Material supplied:
=====
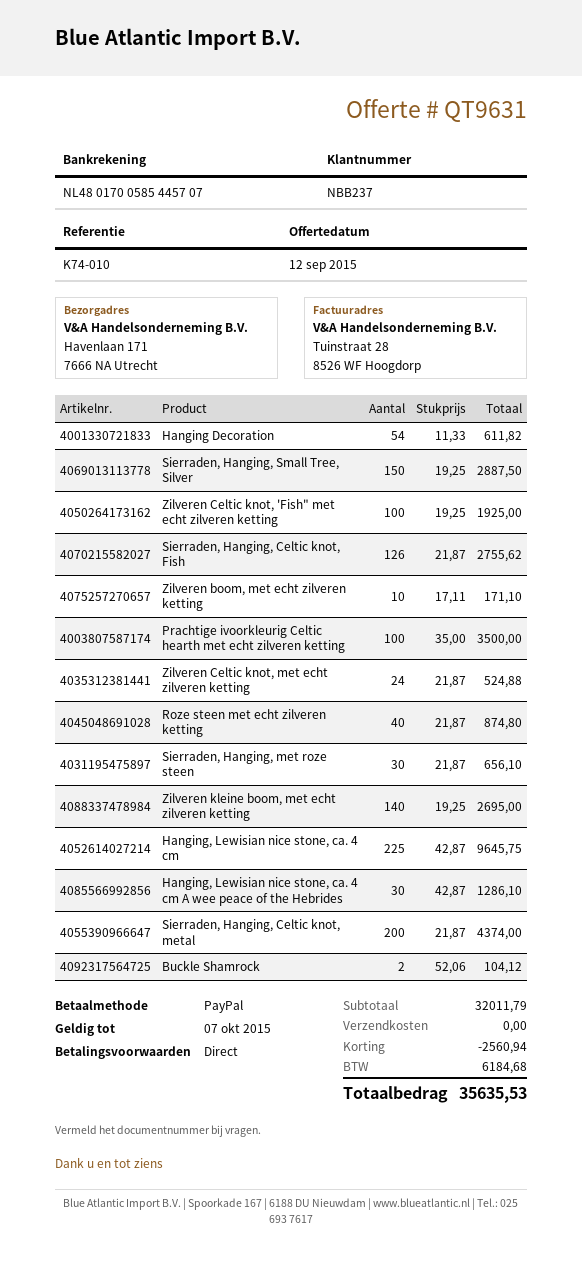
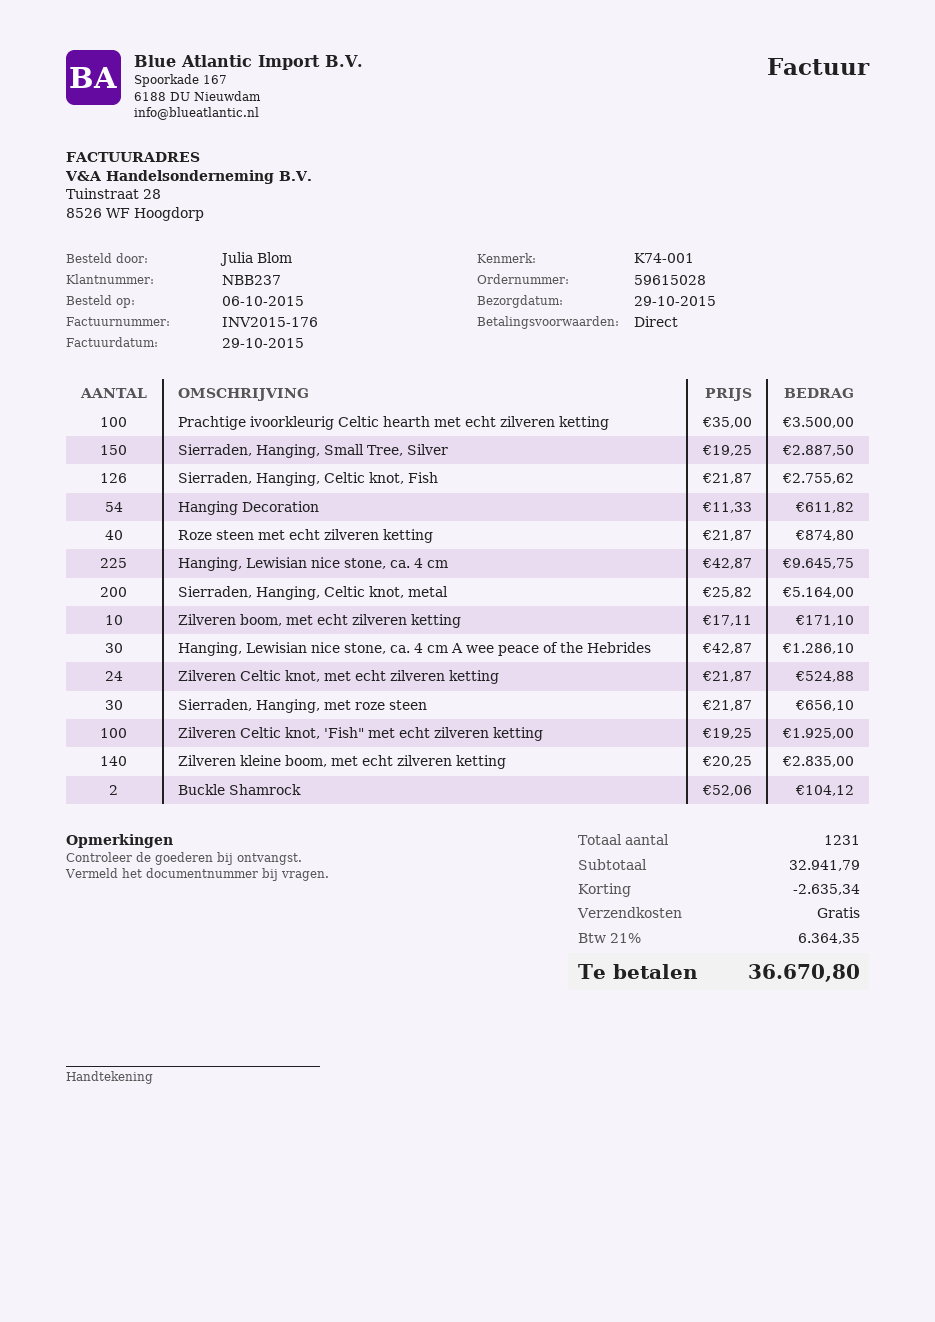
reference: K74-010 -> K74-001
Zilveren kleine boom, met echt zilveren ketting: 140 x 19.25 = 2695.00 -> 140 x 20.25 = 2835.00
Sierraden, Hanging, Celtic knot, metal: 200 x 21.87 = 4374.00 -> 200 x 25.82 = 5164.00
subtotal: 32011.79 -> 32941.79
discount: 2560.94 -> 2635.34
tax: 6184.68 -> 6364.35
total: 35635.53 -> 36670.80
=====
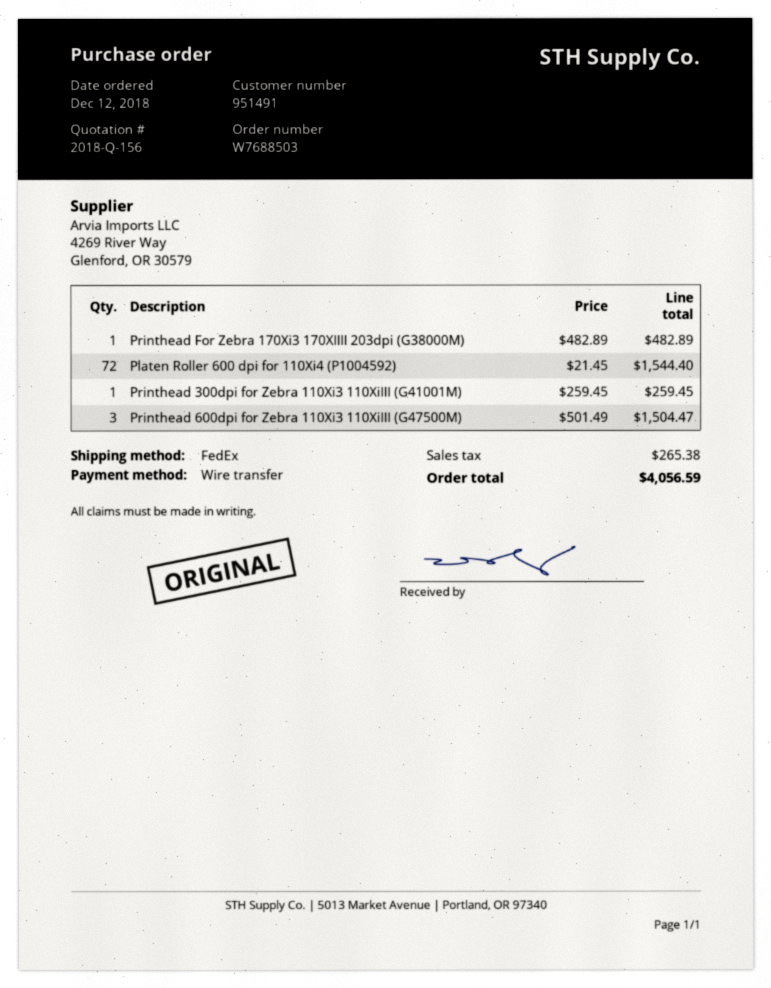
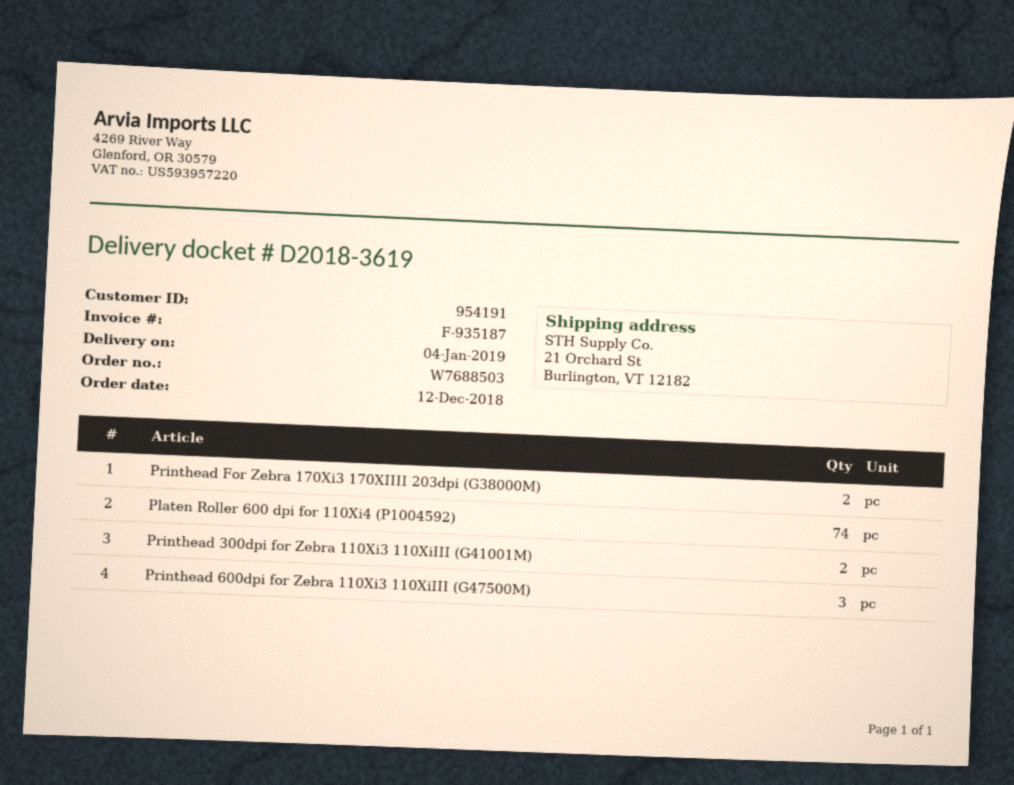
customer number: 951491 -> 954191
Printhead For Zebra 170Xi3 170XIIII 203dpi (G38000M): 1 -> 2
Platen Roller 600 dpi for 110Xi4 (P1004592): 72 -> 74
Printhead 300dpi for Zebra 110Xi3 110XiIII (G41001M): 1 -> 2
=====
What you should do:
Please find the lines in the data that contain the word "Zebra" and copy them.

Answer space:
Printhead For Zebra 170Xi3 170XIIII 203dpi (G38000M): 1 -> 2
Printhead 300dpi for Zebra 110Xi3 110XiIII (G41001M): 1 -> 2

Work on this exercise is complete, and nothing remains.